Pedro Faria, da BRF: desafio de criar uma marca mundial, mas percebida pelos consumidores como local (Ana Paula Paiva/Agência O Globo)
Da Redação
Publicado em 20 de março de 2015 às 08h00.
O ano começou com reestruturação na BRF, detentora das marcas Sadia, Perdigão e Qualy. Em janeiro, a sétima maior empresa de alimentos do planeta foi reorganizada em cinco unidades de negócio — Brasil, América Latina, Eurásia, Ásia e África/Oriente Médio —, cada uma com seu gerente-geral.
A brasileira foi subdividida em cinco diretorias — São Paulo, Sul, Sudeste, Nordeste, Centro-Oeste/Norte. Todas têm sua área de vendas, logística, marketing para ponto de venda, gestão comercial, finanças e RH. O objetivo da reformulação é descentralizar serviços para responder com mais agilidade às demandas de cada região. O anúncio da reestruturação coincidiu com a posse do executivo Pedro Faria, de 40 anos, como CEO global da BRF.

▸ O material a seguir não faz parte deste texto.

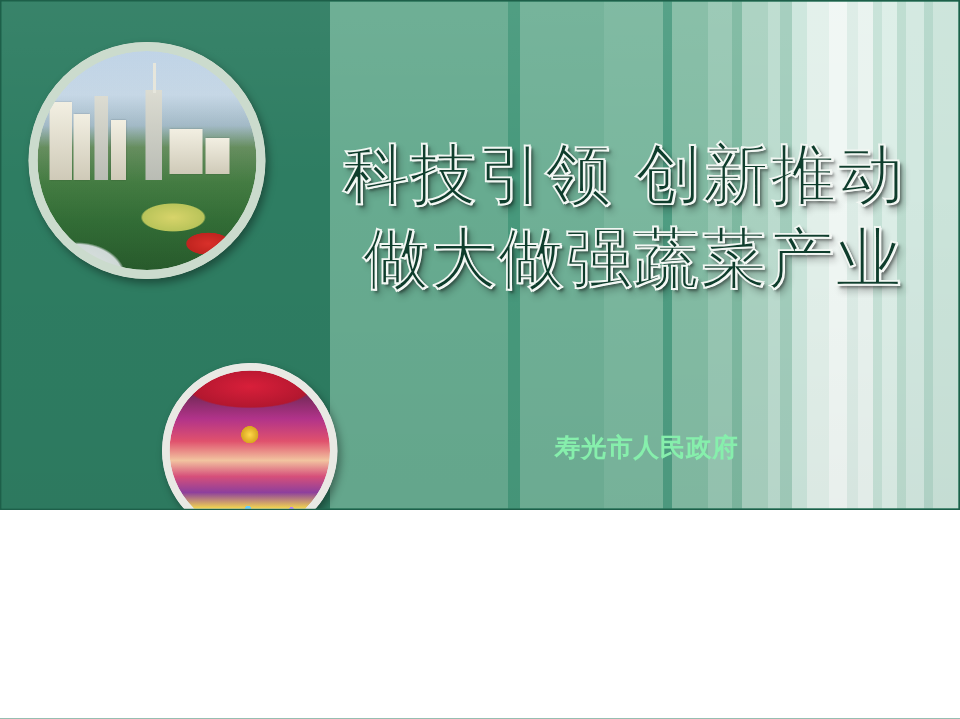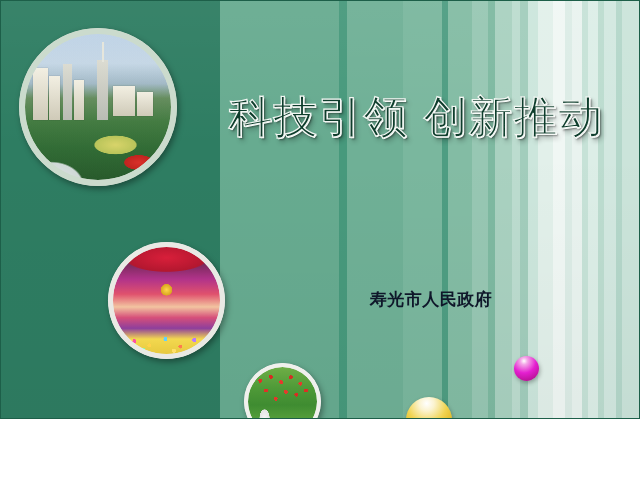--- a/index.html
+++ b/index.html
@@ -14,7 +14,7 @@
   #slide {
     position: relative;
     width: 640px;
-    height: 419px;
+    height: 340px;
     overflow: hidden;
     box-sizing: border-box;
     border: 1px solid #1d5f49;

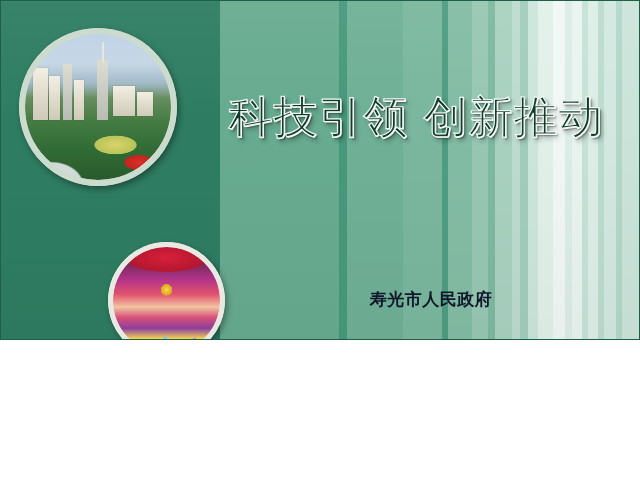--- a/index.html
+++ b/index.html
@@ -319,6 +319,7 @@
 
   <div id="title-block">
     <div class="title-line" id="title-line-1">科技引领  创新推动</div>
+    <div class="title-line" id="title-line-2">做大做强蔬菜产业</div>
   </div>
 
   <div id="subtitle-block">

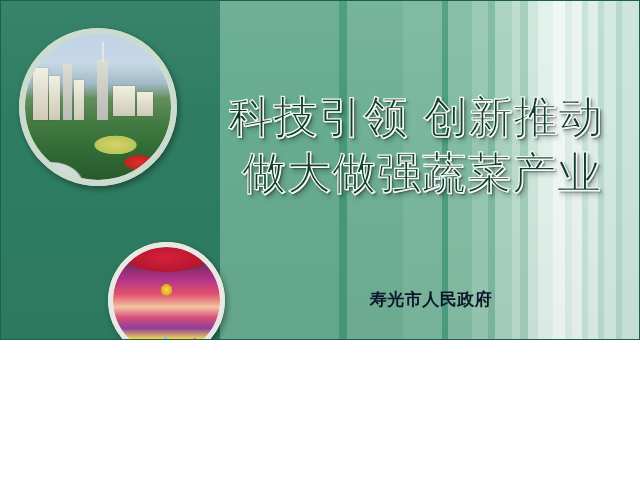--- a/index.html
+++ b/index.html
@@ -276,7 +276,7 @@
     font-size: 17px;
     line-height: 1.33;
     font-weight: bold;
-    color: #0f172a;
+    color: #86efac;
     letter-spacing: 0.5px;
     white-space: nowrap;
   }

O plano de Pedro Faria é estruturar a BRF como uma empresa e uma marca mundial, em vez de mera exportadora de alimentos. Ele estaria tentando levar à prática o conceito de ‘glocal companies’, defendido pelo ex-presidente da divisão de novos mercados da Kraft Foods, o executivo indiano Sanjay Khosla. “Vejo Pedro perseguindo o sonho de criar uma marca global, mas percebida como local pelos consumidores em cada país”, diz Claudio Furtado, diretor do Centro de Private Equity e Venture Capital da Fundação Getulio Vargas, onde o presidente global da BRF se formou.
A inauguração, no ano passado, da mais nova fábrica da companhia fora do Brasil, em Abu Dhabi, capital dos Emirados Árabes Unidos, faria parte desse plano.

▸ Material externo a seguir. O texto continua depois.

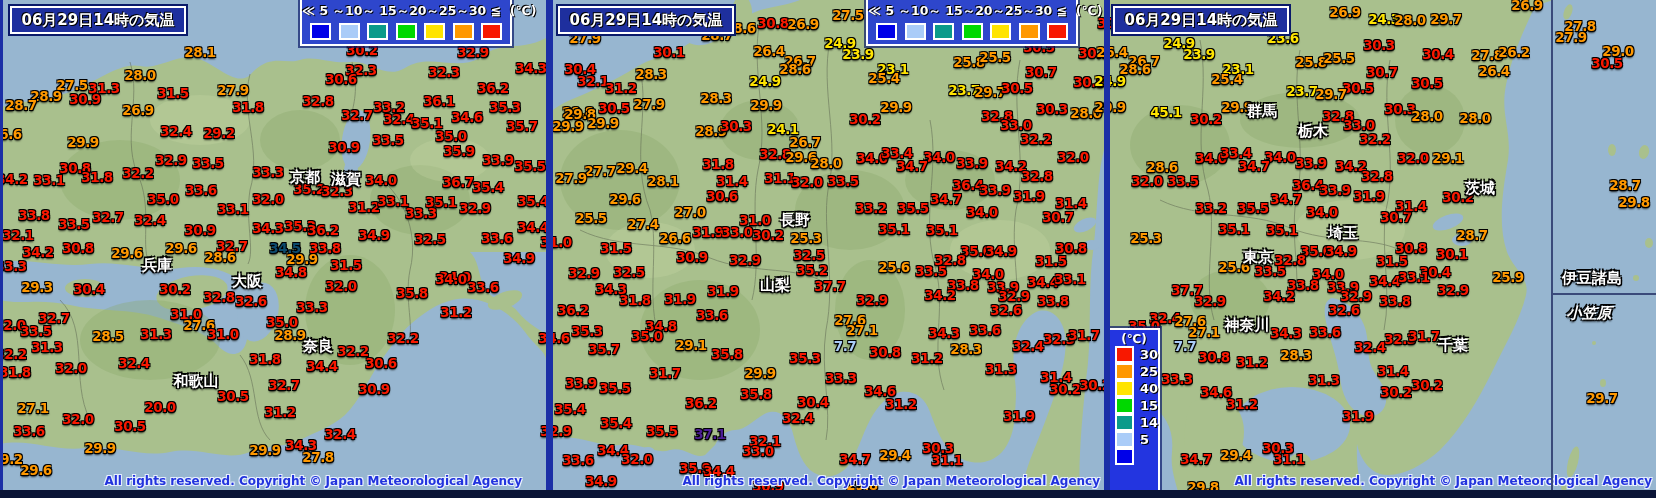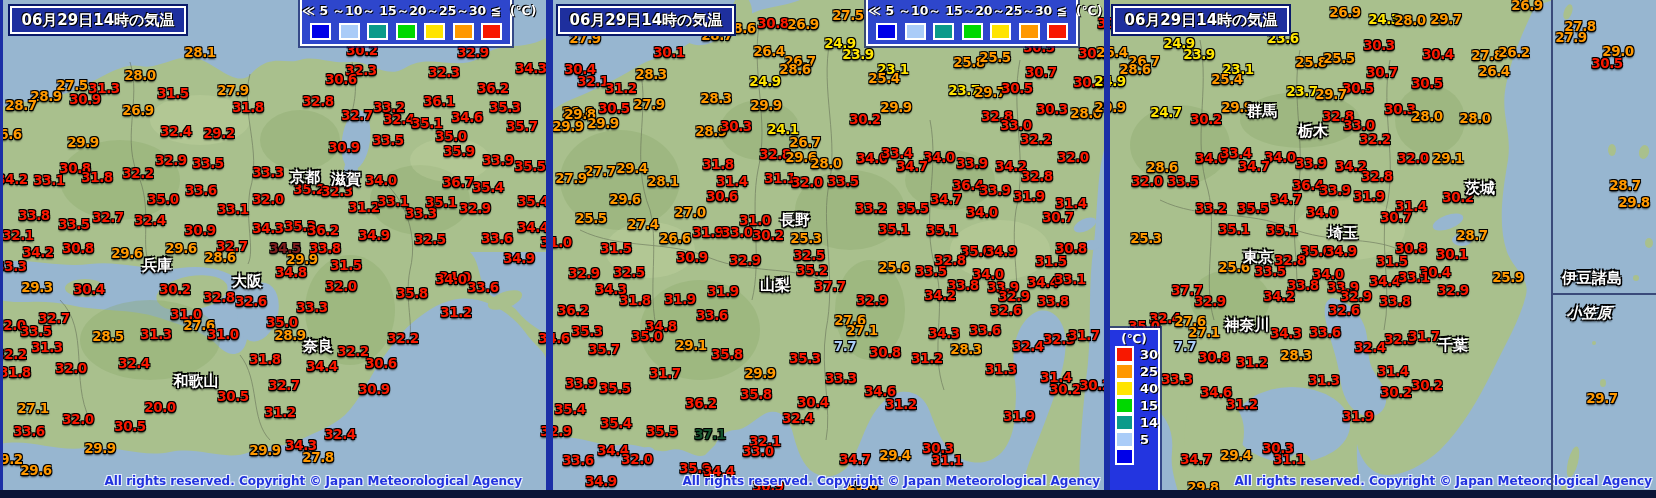--- a/index.html
+++ b/index.html
@@ -474,7 +474,7 @@
       <span class="temp" style="left: 1331px; top: 94px; color: rgb(255, 152, 0);">29.7</span>
       <span class="temp" style="left: 1110px; top: 107px; color: rgb(255, 152, 0);">29.9</span>
       <span class="temp" style="left: 1237px; top: 107px; color: rgb(255, 152, 0);">29.9</span>
-      <span class="temp" style="left: 1166px; top: 112px; color: rgb(255, 228, 0);">24.7</span>
+      <span class="temp" style="left: 1166px; top: 112px; color: rgb(255, 228, 0);">45.1</span>
       <span class="temp" style="left: 1410px; top: 20px; color: rgb(255, 152, 0);">28.0</span>
       <span class="temp" style="left: 1446px; top: 19px; color: rgb(255, 152, 0);">29.7</span>
       <span class="temp" style="left: 1527px; top: 5px; color: rgb(255, 152, 0);">26.9</span>

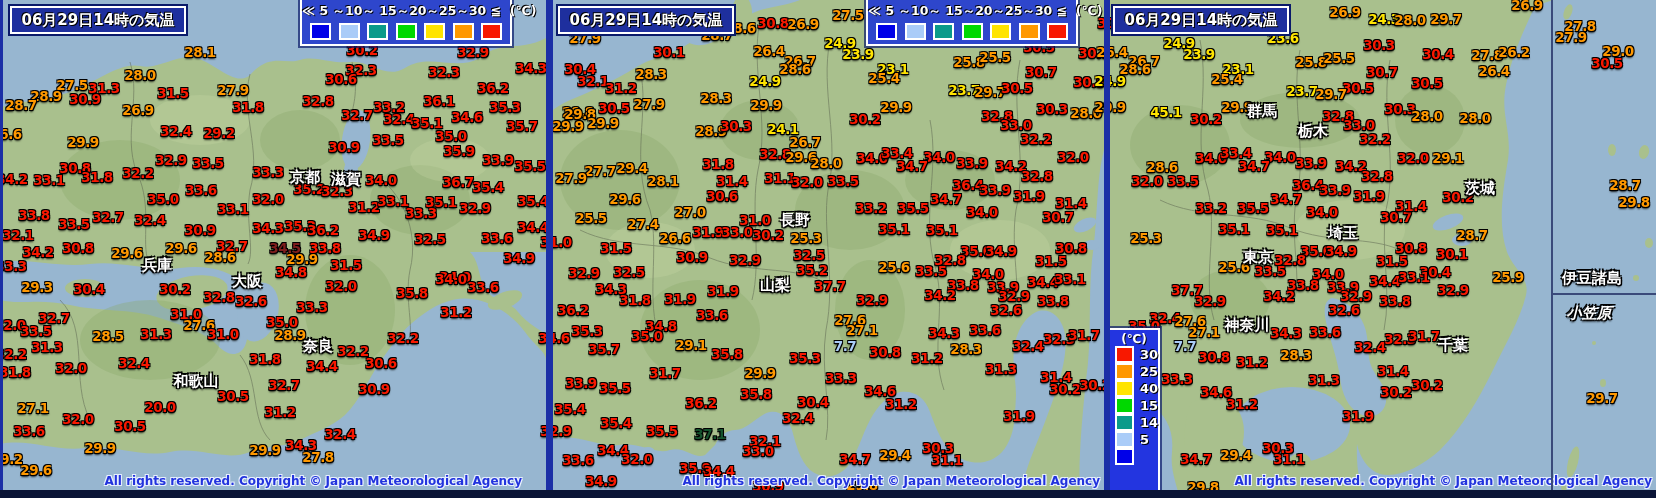--- a/index.html
+++ b/index.html
@@ -224,7 +224,7 @@
       <span class="temp" style="left: 430px; top: 239px; color: rgb(248, 24, 0);">32.5</span>
       <span class="temp" style="left: 497px; top: 238px; color: rgb(248, 24, 0);">33.6</span>
       <span class="temp" style="left: 325px; top: 248px; color: rgb(248, 24, 0);">33.8</span>
-      <span class="temp" style="left: 285px; top: 248px; color: #7f1d1d;">34.5</span>
+      <span class="temp" style="left: 285px; top: 248px; color: #0c4a6e;">34.5</span>
       <span class="temp" style="left: 302px; top: 259px; color: rgb(255, 152, 0);">29.9</span>
       <span class="temp" style="left: 519px; top: 258px; color: rgb(248, 24, 0);">34.9</span>
       <span class="temp" style="left: 346px; top: 265px; color: rgb(248, 24, 0);">31.5</span>

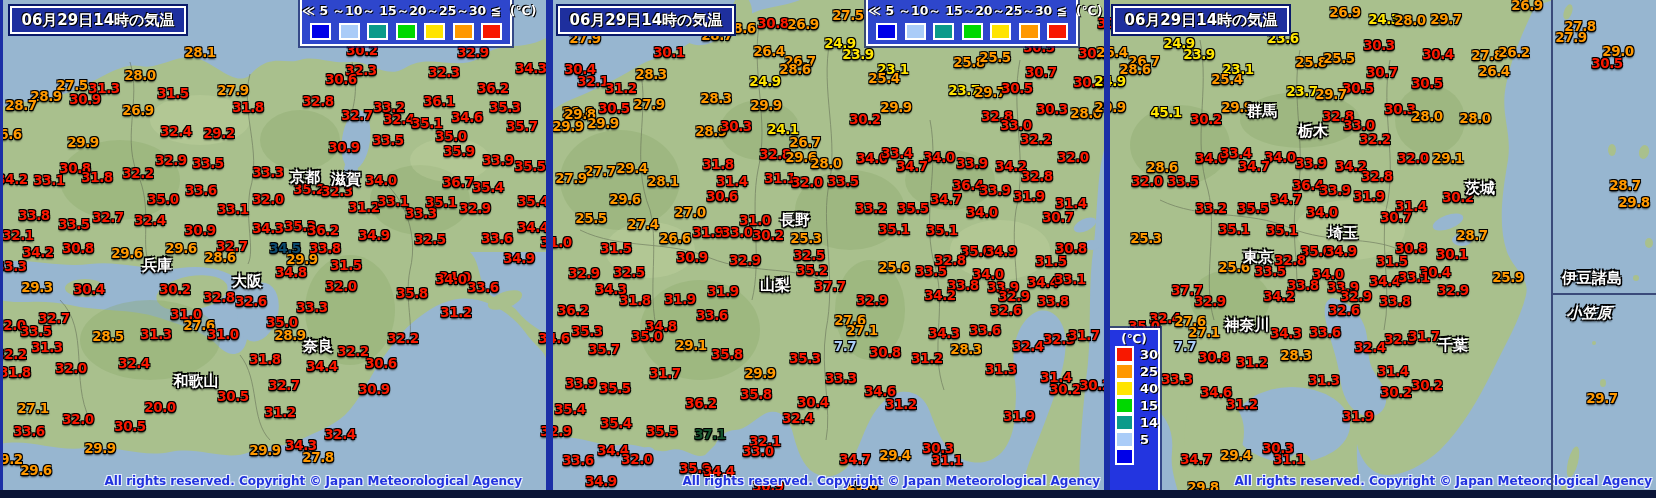--- a/index.html
+++ b/index.html
@@ -413,7 +413,7 @@
       <span class="temp" style="left: 798px; top: 418px; color: rgb(248, 24, 0);">32.4</span>
       <span class="temp" style="left: 616px; top: 423px; color: rgb(248, 24, 0);">35.4</span>
       <span class="temp" style="left: 662px; top: 431px; color: rgb(248, 24, 0);">35.5</span>
-      <span class="temp" style="left: 710px; top: 434px; color: #14532d;">37.1</span>
+      <span class="temp" style="left: 710px; top: 434px; color: #4c1d95;">37.1</span>
       <span class="temp" style="left: 765px; top: 441px; color: rgb(248, 24, 0);">32.1</span>
       <span class="temp" style="left: 758px; top: 451px; color: rgb(248, 24, 0);">33.0</span>
       <span class="temp" style="left: 613px; top: 450px; color: rgb(248, 24, 0);">34.4</span>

Em 2014, como presidente internacional da BRF, Pedro passou 144 dos 365 dias do ano em viagens. Neste ano, sua atenção maior será o Brasil. “Ele vai continuar viajando muito, mas agora pelo país”, diz um executivo próximo, que aposta no anúncio de projetos grandes, de largo impacto para o negócio ao longo do ano. “Ele não é alguém que busca crescimentos incrementais, mas saltos quânticos”, afirma esse executivo.
Quem conhece a história de Pedro sabe que não é exagero. Cofundador da Tarpon, gestora de investimentos com assento no conselho da BRF desde 2011, Pedro abriu seu caminho para a presidência executiva em 2013, ao convencer Abilio Diniz a deixar o Grupo Pão de Açúcar e assumir a presidência do conselho de administração da gigante de alimentos congelados.
Com o aumento do prestígio, assumiu o posto de presidente da área internacional e, em setembro do ano passado, foi aprovado pelo conselho para a presidência global. É difícil parar o executivo quando ele está determinado. Foi assim em 2010, quando ele se convenceu de que era hora de abrir o capital da rede de sapatarias Arezzo & Co, da qual era membro do conselho.
O problema é que o próprio presidente da companhia, Anderson Birman, era contra, por acreditar que a Arezzo não estava pronta. “Eu estava numa viagem e me ligaram falando que tinha um grupo de banqueiros visitando a empresa”, diz Anderson. “Fiquei com raiva, liguei para o Pedro e questionei como ele estava fazendo isso.” Na volta da viagem, Anderson deparou com um segundo grupo visitando a empresa. “Mas até o fim do ano eu já estava completamente envolvido no projeto de vender ações”, diz Anderson.
O jeito despojado e a juventude mascaram o poder de realização do executivo. Foi o que percebeu Ricardo Gontijo, presidente da construtora Direcional Engenharia, de Belo Horizonte, quando entrou em contato com a Tarpon, em dezembro de 2007, ao buscar um fundo que investisse 180 milhões de reais na companhia. “Quando vi aqueles garotos de calça jeans, tênis e mochilinha nas costas, não coloquei muita fé”, diz Ricardo, referindo-se a Pedro Faria e a seu sócio, José Carlos Reis de Magalhães Neto. “Em 16 de janeiro, a primeira parcela do dinheiro, 110 milhões, foi depositada”, afirma.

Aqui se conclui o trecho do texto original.